====== RECORDS TO PROCESS ======

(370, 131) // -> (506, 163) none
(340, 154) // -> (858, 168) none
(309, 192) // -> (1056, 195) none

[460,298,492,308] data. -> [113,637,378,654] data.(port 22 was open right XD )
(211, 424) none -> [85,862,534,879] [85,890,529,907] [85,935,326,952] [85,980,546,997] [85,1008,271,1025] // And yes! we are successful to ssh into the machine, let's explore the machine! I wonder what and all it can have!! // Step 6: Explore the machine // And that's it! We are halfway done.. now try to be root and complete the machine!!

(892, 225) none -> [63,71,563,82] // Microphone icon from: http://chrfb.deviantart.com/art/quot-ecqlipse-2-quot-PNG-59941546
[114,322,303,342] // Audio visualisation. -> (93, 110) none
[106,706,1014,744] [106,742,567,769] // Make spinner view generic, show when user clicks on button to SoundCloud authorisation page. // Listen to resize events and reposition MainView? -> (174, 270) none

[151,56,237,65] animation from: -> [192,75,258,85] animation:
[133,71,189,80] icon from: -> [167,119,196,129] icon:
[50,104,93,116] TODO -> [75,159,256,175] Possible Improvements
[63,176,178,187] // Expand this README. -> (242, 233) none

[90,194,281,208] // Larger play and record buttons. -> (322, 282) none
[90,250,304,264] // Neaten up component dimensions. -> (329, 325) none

======

§ WORK ITEM:
Only lines that contain the string "icon" count; pick each one out of the records and copy it.

§ FINISHED EXERCISE:
(892, 225) none -> [63,71,563,82] // Microphone icon from: http://chrfb.deviantart.com/art/quot-ecqlipse-2-quot-PNG-59941546
[133,71,189,80] icon from: -> [167,119,196,129] icon:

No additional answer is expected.